Work to complete
Report how many lines in the records below contain the word "match". Nothing else belongs in the answer.

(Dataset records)
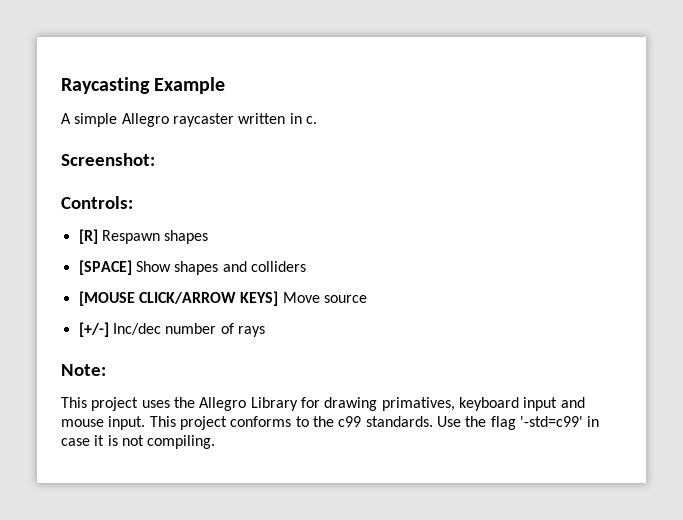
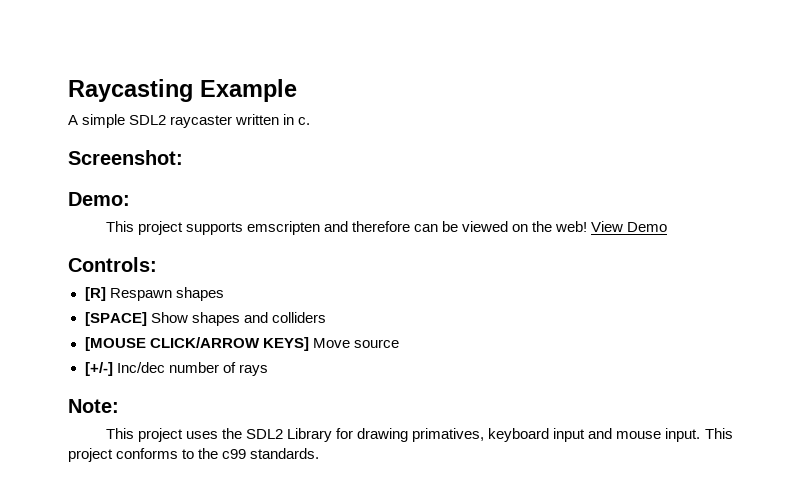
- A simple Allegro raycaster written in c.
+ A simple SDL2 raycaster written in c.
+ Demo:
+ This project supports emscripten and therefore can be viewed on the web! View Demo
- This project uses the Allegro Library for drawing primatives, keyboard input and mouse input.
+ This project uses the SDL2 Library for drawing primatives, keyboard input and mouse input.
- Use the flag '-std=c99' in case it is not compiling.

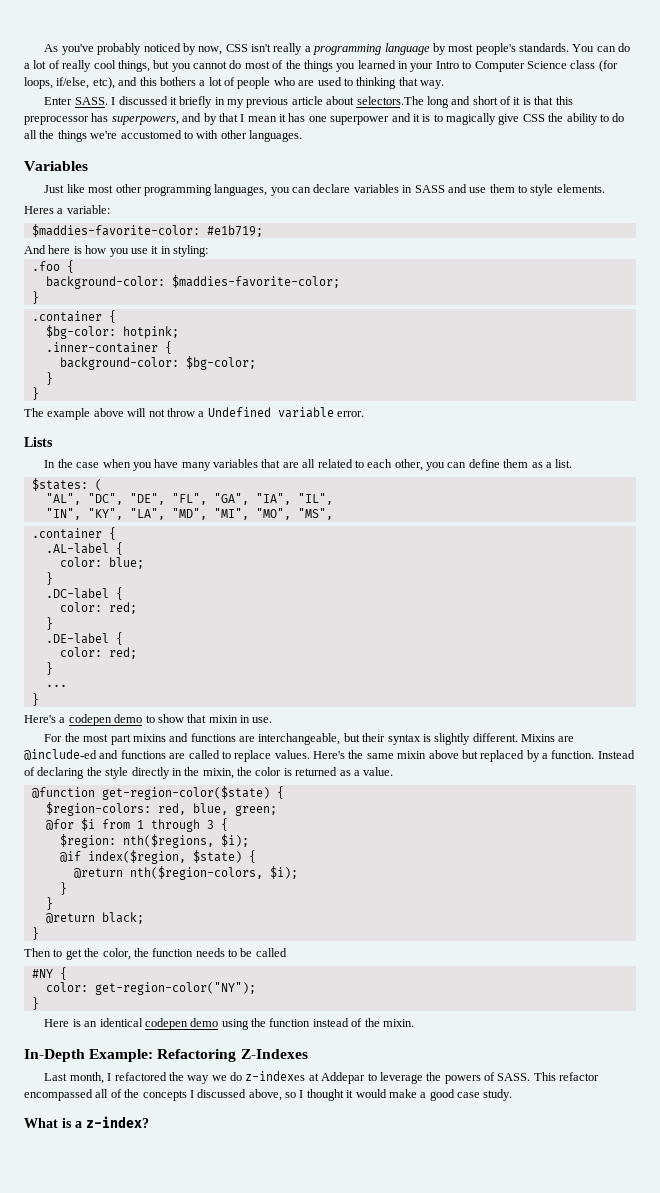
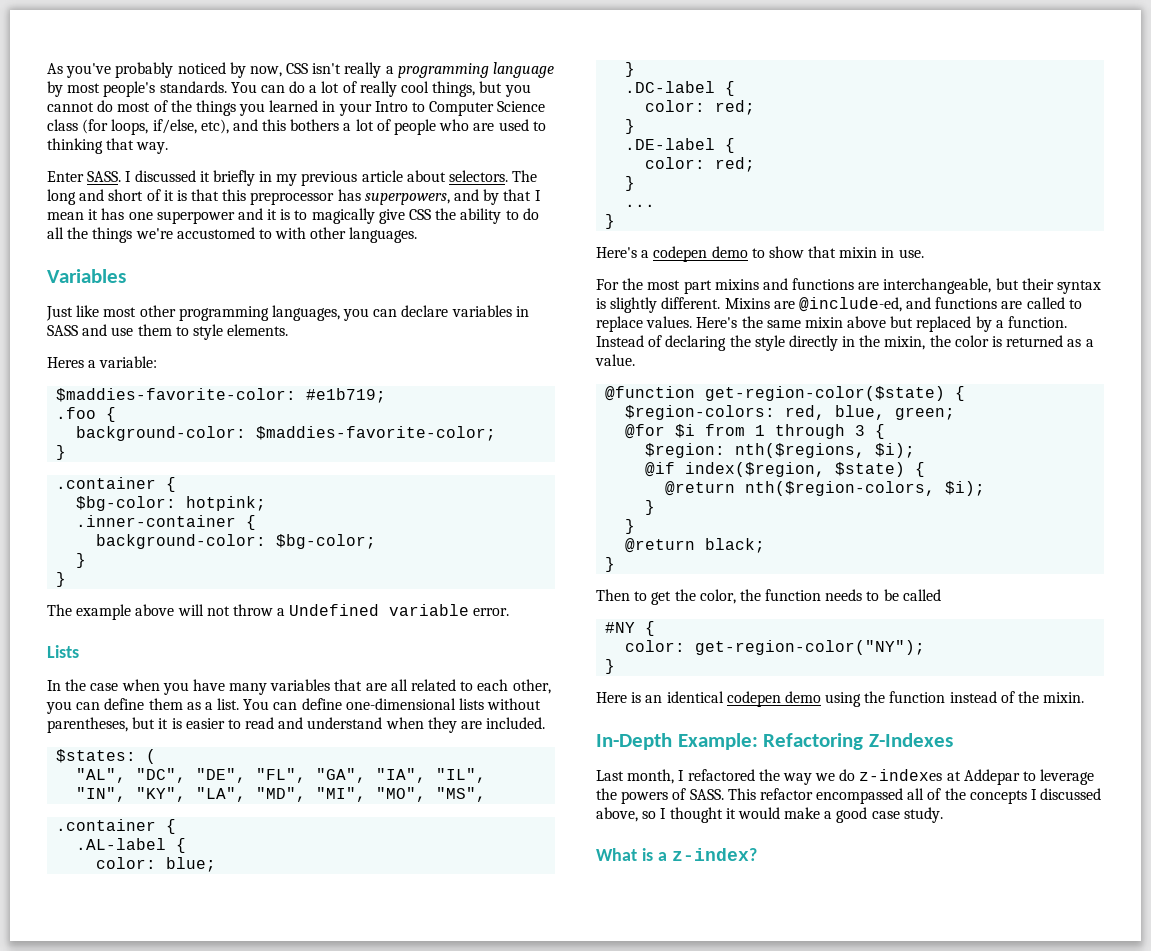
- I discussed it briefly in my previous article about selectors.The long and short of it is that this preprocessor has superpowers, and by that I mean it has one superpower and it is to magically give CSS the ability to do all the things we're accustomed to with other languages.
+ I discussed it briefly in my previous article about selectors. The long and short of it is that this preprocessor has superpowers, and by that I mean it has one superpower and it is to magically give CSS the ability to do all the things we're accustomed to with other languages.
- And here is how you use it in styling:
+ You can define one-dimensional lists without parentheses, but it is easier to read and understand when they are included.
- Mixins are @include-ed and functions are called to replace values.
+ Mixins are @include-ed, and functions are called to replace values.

--

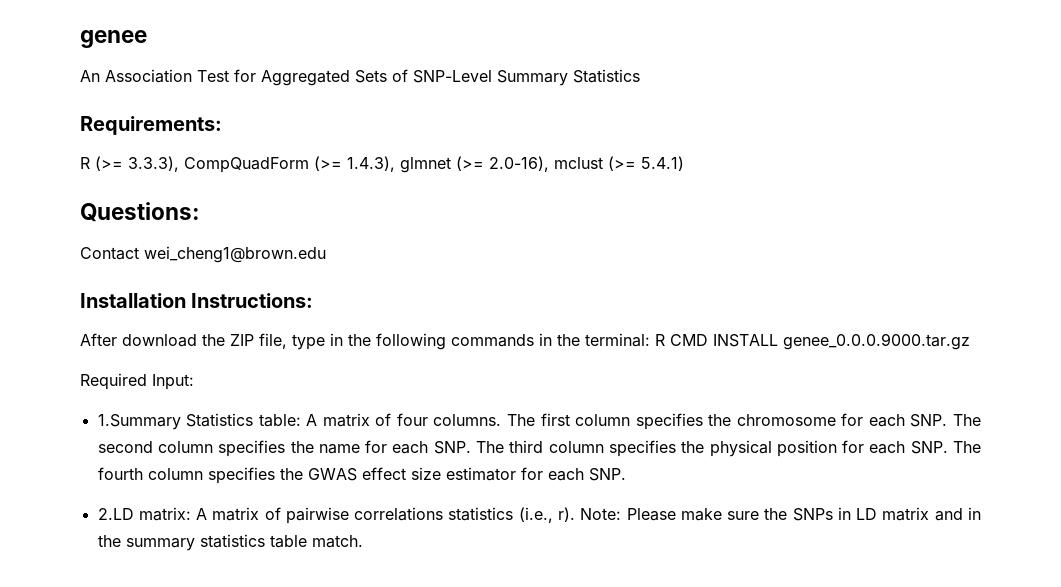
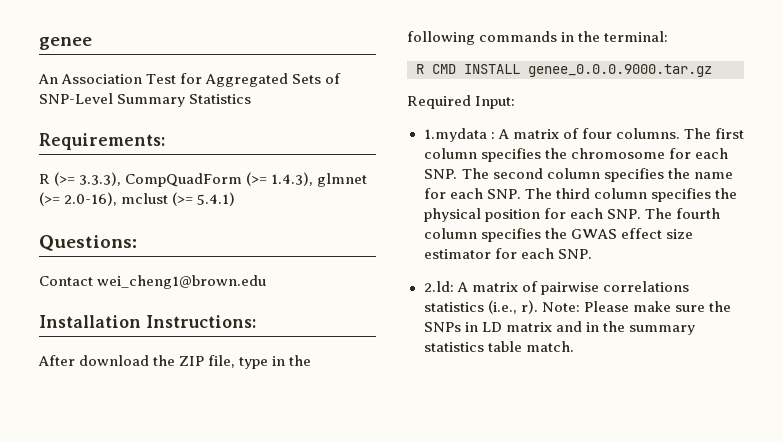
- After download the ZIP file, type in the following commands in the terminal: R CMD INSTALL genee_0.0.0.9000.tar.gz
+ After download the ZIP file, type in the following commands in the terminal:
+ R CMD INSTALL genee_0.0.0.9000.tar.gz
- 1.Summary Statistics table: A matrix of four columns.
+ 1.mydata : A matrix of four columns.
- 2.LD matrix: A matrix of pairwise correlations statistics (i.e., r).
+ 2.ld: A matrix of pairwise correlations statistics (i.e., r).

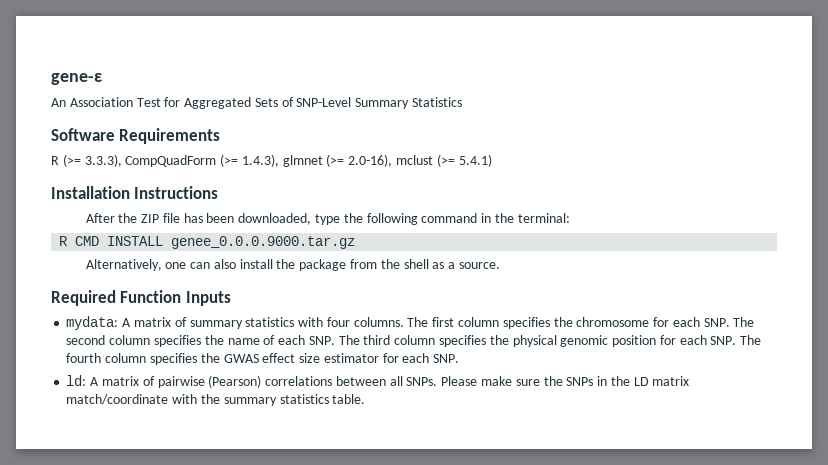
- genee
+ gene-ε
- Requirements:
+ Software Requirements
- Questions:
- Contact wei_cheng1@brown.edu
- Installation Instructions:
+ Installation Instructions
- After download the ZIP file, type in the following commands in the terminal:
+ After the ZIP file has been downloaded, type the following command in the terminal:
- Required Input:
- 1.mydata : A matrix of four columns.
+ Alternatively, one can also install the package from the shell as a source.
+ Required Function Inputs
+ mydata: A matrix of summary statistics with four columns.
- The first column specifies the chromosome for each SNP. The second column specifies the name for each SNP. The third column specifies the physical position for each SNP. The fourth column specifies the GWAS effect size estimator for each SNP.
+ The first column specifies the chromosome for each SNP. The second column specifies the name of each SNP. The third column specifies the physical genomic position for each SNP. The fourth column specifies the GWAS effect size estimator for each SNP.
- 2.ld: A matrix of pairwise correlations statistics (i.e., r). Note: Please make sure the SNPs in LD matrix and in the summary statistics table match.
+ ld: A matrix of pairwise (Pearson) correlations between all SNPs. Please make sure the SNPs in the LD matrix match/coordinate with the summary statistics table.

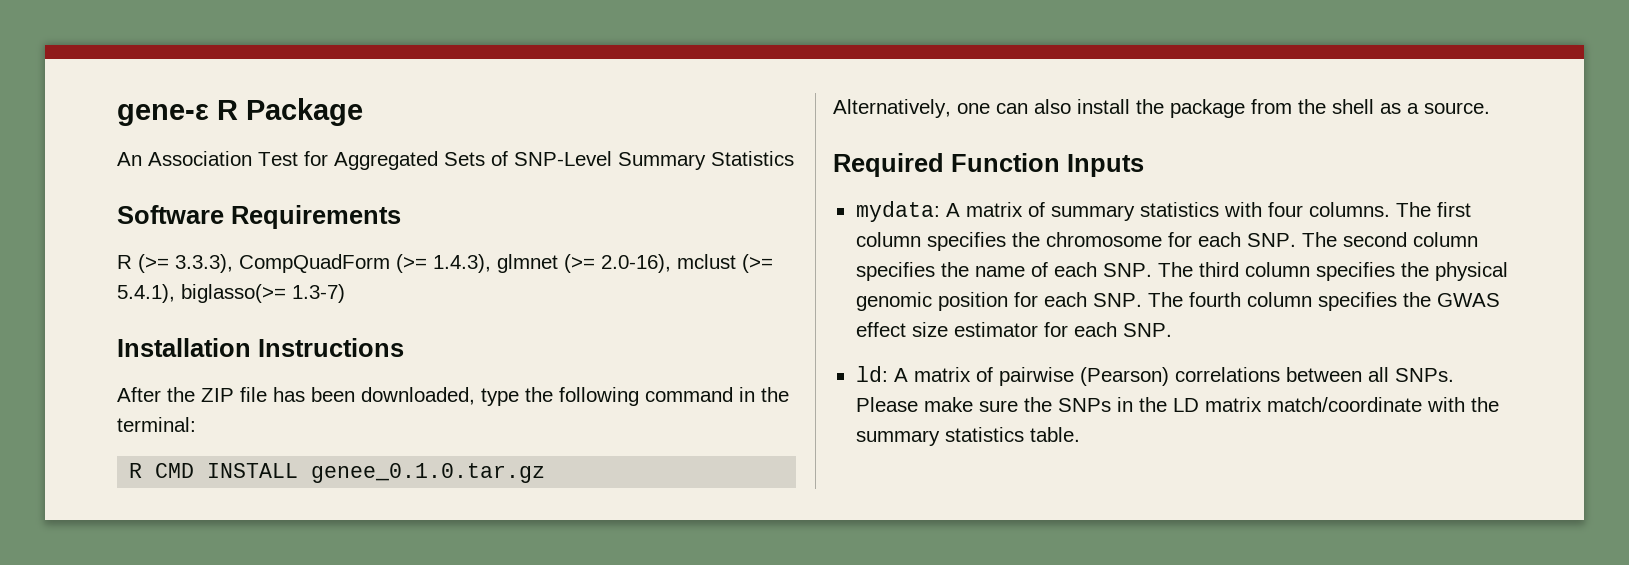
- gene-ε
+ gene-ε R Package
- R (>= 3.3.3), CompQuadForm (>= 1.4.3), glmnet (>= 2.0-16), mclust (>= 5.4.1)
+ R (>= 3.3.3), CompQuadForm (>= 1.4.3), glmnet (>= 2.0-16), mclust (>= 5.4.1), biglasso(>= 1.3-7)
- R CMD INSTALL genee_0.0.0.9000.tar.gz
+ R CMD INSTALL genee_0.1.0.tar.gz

Output for this task
2